What exactly is the difference between a personal sound amplifier (PSA) and a hearing aid? One distinction is that the PSA is being aggressively marketed in recent months giving rise to quite a great deal of confusion. You generally don’t see similar advertisements for hearing aids in part because they are medical devices according to the FDA and can’t be sold without having been prescribed by a an audiologist or hearing specialist. Hearing aids are for individuals with hearing problems ranging from modest to profound. They are adjusted for each individual person to precisely address their unique hearing loss as established by the hearing aid dispenser or audiologist.

In contrast, PSAs were created for people with normal hearing. A personal sound amplifier increases the volume level of sounds by amplifying them. Some PSAs look similar to hearing aids, simply because they are small and can be worn on the body, but the only thing that they do is increase sound. PSAs cannot accommodate individual needs, selectively boost selected frequencies or filter out background noise as hearing aids do.

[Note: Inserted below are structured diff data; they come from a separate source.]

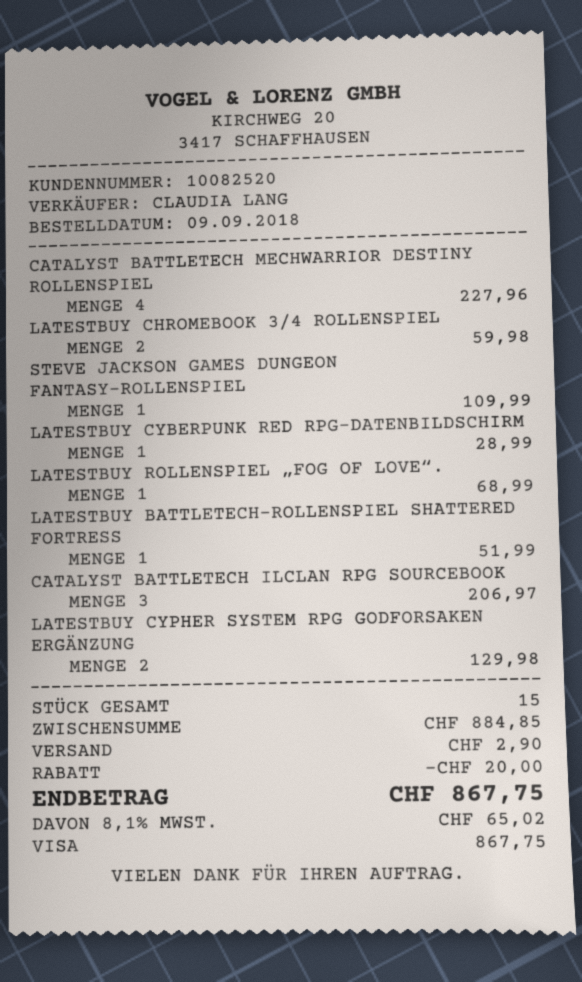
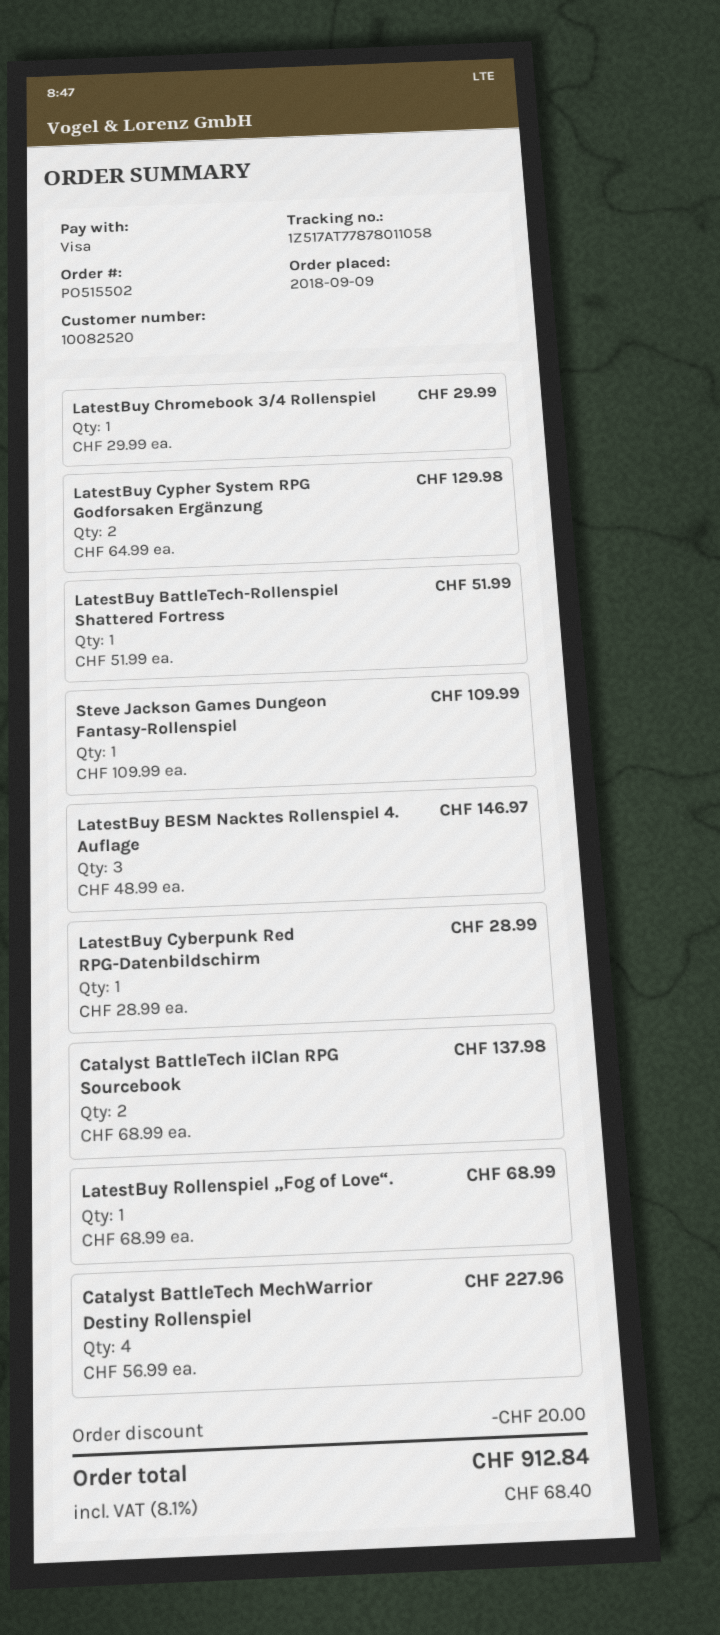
LATESTBUY CHROMEBOOK 3/4 ROLLENSPIEL: 2 for 59.98 -> 1 for 29.99
CATALYST BATTLETECH ILCLAN RPG SOURCEBOOK: 3 for 206.97 -> 2 for 137.98
LatestBuy BESM Nacktes Rollenspiel 4. Auflage: none -> 3 for 146.97
shipping: 2.90 -> none
tax: 8.1% = 65.02 -> 8.1% = 68.40
total: 867.75 -> 912.84

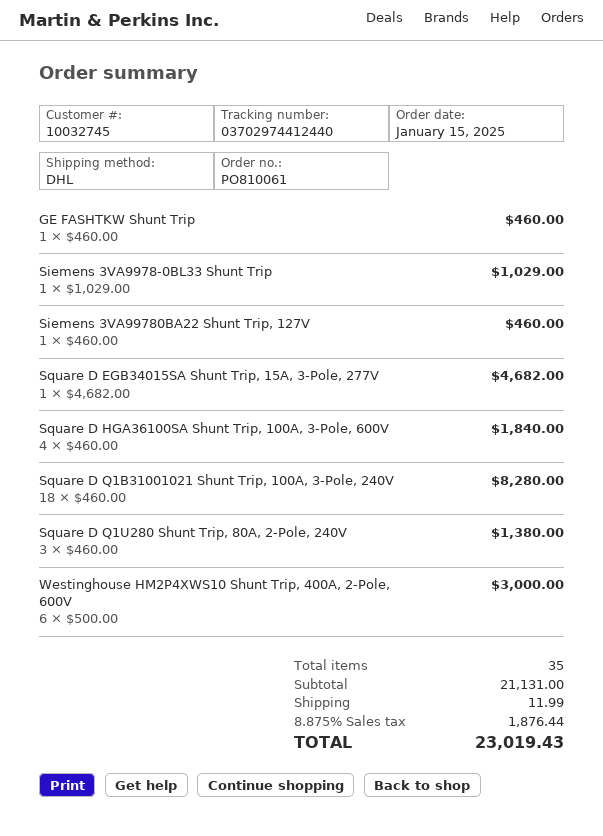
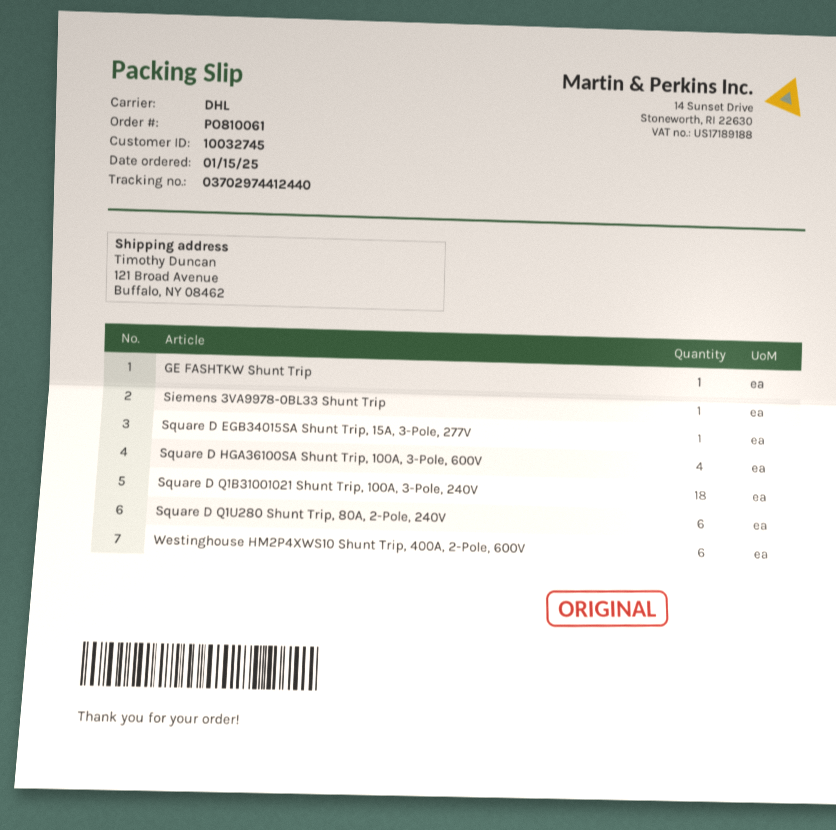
Siemens 3VA99780BA22 Shunt Trip, 127V: 1 -> none
Square D Q1U280 Shunt Trip, 80A, 2-Pole, 240V: 3 -> 6

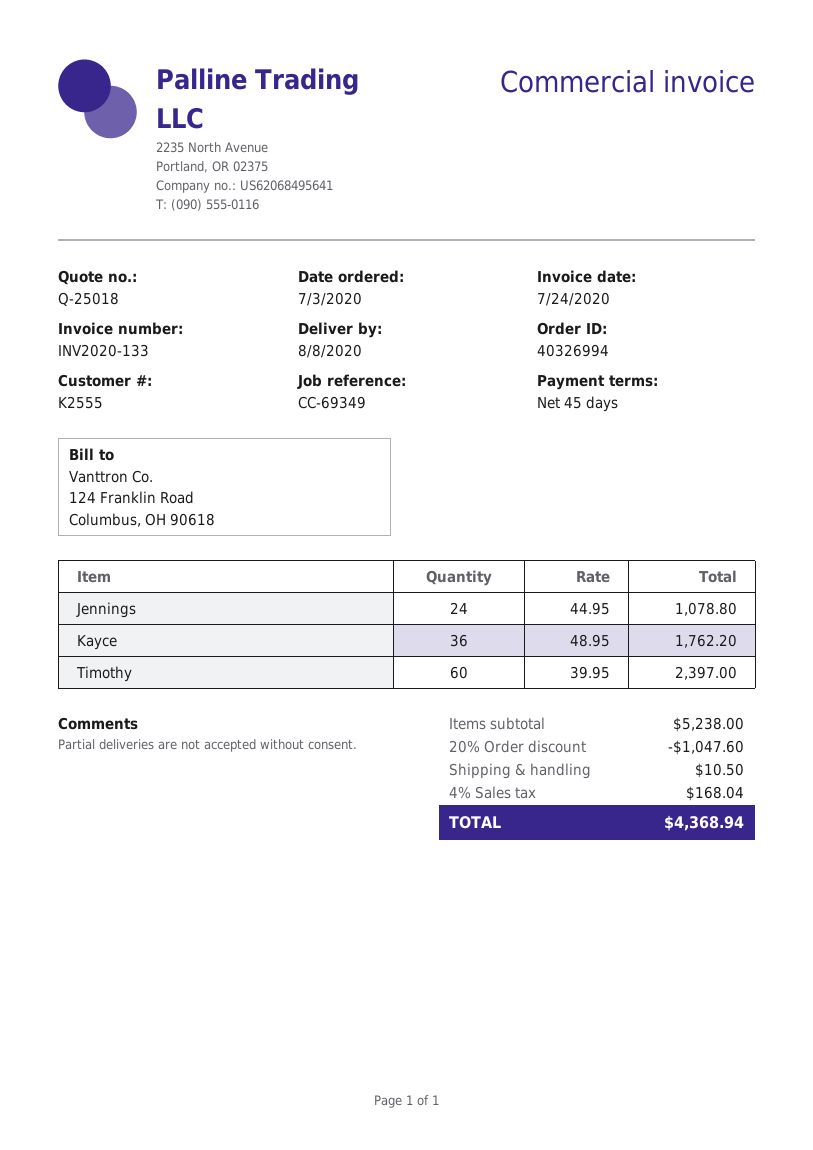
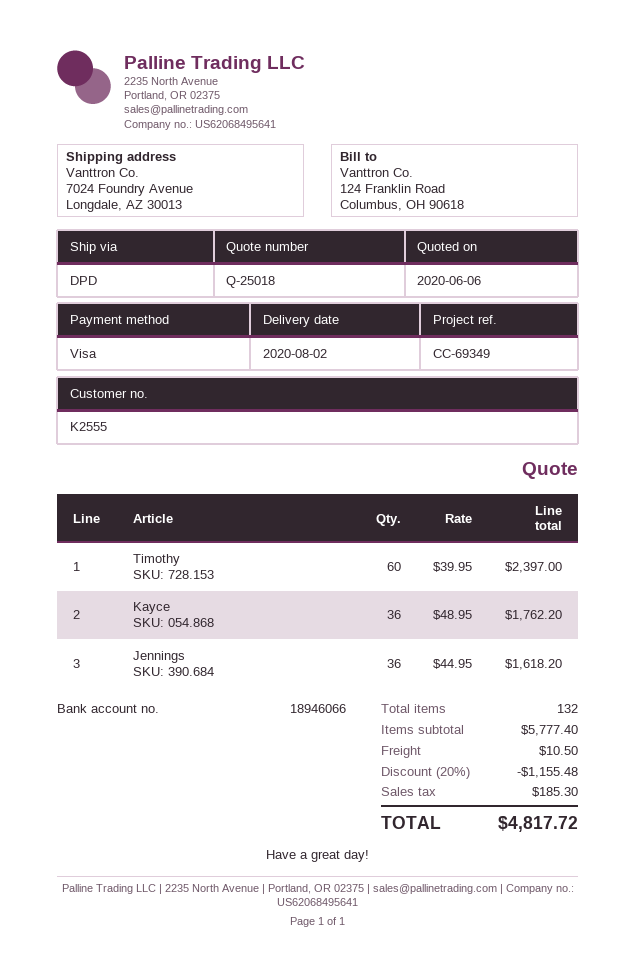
delivery date: 2020-08-08 -> 2020-08-02
Jennings: 24 x 44.95 = 1078.80 -> 36 x 44.95 = 1618.20
subtotal: 5238.00 -> 5777.40
discount: 20% = 1047.60 -> 20% = 1155.48
tax: 168.04 -> 185.30
total: 4368.94 -> 4817.72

At $100 or less, personal sound amplifiers are appealing to people on a tight budget. After all, the top hearing aids cost over a thousand . The massive variation in cost is one of the reasons the FDA is now involved developing websites and information campaigns to ensure that buyers understand the difference. The bottomline is, personal sound amplifiers are for individuals with normal hearing only. If you’re having problems hearing in situations where others are not having problems, you should see an audiologist or hearing specialist for a hearing test. Using a personal sound amplifier rather than getting your hearing examined can delay vital treatment that could bring back your hearing, and in some situations (setting the volume too high) can even cause further damage to your hearing.

So, prior to making any decision about buying a device to help your hearing, see your audiologist or hearing instrument specialist. Some hearing problems, such as blockage of the ear canal caused by accumulated ear wax, can be cleared up and your hearing recovered in a single office visit. Other types of hearing loss may be more serious or even permanent, but they too can be successfully cared for using quality hearing aids that have been correctly prescribed and correctly adjusted. Attempting to ignore the underlying problem by buying a product that only raises volume levels can delay treatment that could possibly lessen the need for either hearing aids or PSAs.

If, on the other hand, your audiologist or hearing specialist finds no evidence of serious hearing loss, and you are still having trouble hearing weaker sounds, then you can think about purchasing a PSA. When shopping, be certain to only look at personal sound amplifiers whose specs say that they reliably amplify sounds between 1000-2000 Hz, which is the range of normal human conversation. Only consider models with a volume control and built-in limits that do not allow the sound levels to exceed 135 decibels. A good quality personal sound amplifier has its purposes, and can increase the ability of individuals with normal hearing to hear weak or distant sounds. The risk in PSAs is confusing them with hearing aids – which they are not. If you think you may have hearing loss, schedule an appointment to have your hearing tested.